Cuba Wields the Soft Power in Dealings With U.S.
By meeting with dissidents in private, he’s cowing to the Castros’ wishes.
The American flag will fly above Havana for the first time in 54 years, as the United States opens its Cuban embassy today and resumes diplomatic relationships with the communist country. Relationship with the Castro regime is still tense. Despite never cashing the decades of rent checks for the use of Guantanamo Bay, Fidel Castro said Thursday the U.S. owes Cuba millions of dollars to compensate for what the Cuban economy lost because of the U.S. embargo. Nevertheless, Secretary of State John Kerry is in Cuba for the flag-raising ceremony. As the Washington Post editorial board says, the Obama administration took a heat gun to the frozen diplomatic relationship in hopes of building a relationship with the country, to exert America’s soft power on the oppressive government. So far, it seems the Castros have exerted more influence on the U.S. than the other way around.

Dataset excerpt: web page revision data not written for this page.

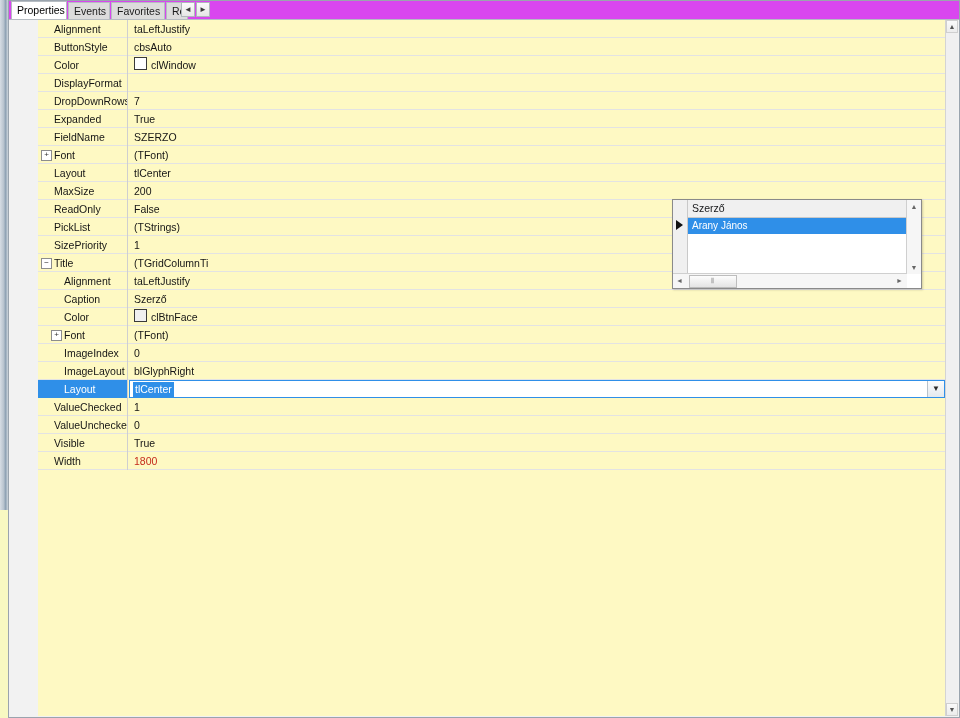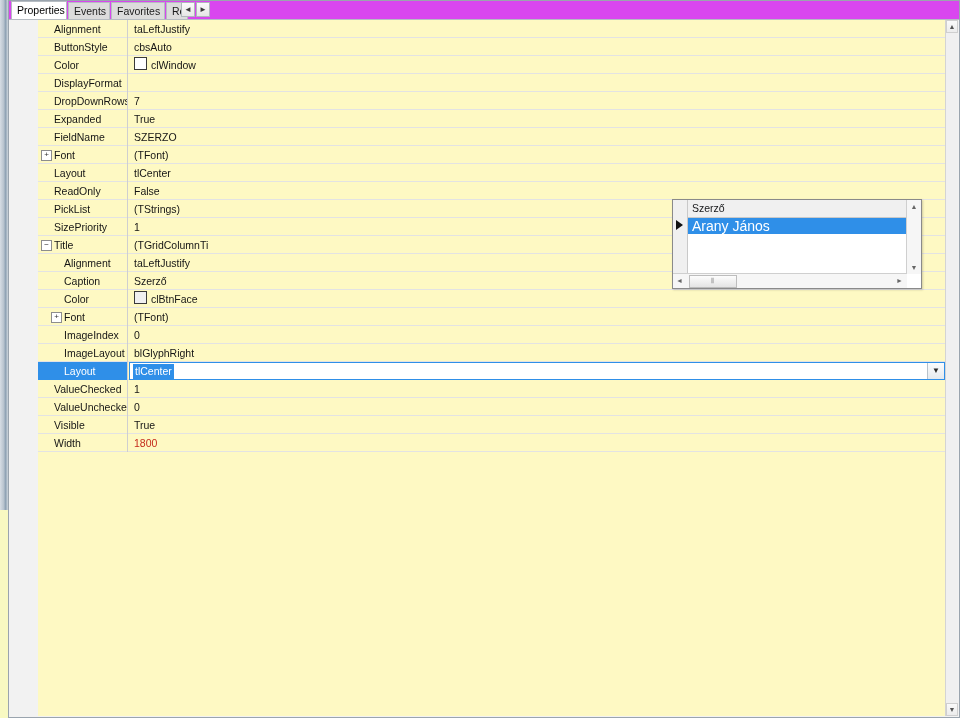--- a/index.html
+++ b/index.html
@@ -498,6 +498,10 @@
         <span class="val">tlCenter</span>
       </div>
 
+      <div class="oi-row">
+        <span class="name">MaxSize</span>
+        <span class="val">200</span>
+      </div>
 
 
       <div class="oi-row">

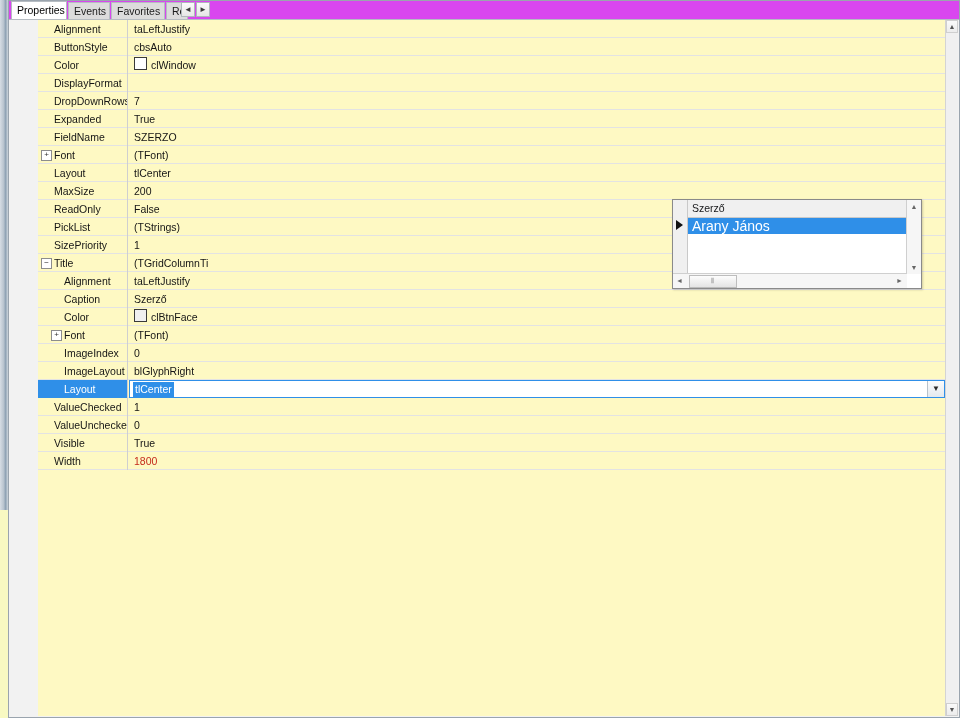--- a/index.html
+++ b/index.html
@@ -204,7 +204,7 @@
   }
   #grid-preview .gp-row{
     position:absolute;left:15px;right:15px;top:18px;height:16px;
-    background:#2f8fe8;color:#fff;font-size:14px;line-height:16px;padding-left:4px;
+    background:#2f8fe8;color:#fff;font-size:10px;line-height:16px;padding-left:4px;
     box-sizing:border-box;
   }
   #grid-preview .gp-arrow{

The U.S. government did not invite any of the Cuban dissidents struggling against communism and for freedom to the event. Kerry said on the Telemundo network, “That is a government-to-government moment, with very limited space, by the way, which is why we’re having the reception later in the day at which we can have a cross-section of civil society including some dissidents.” By meeting with dissidents in private, he’s cowing to the Castros’ wishes. “Maybe Mr. Kerry can at least leave an empty chair at the ceremony to symbolize the people, and the values, that will be kept outside the fence,” the Post’s editors wrote.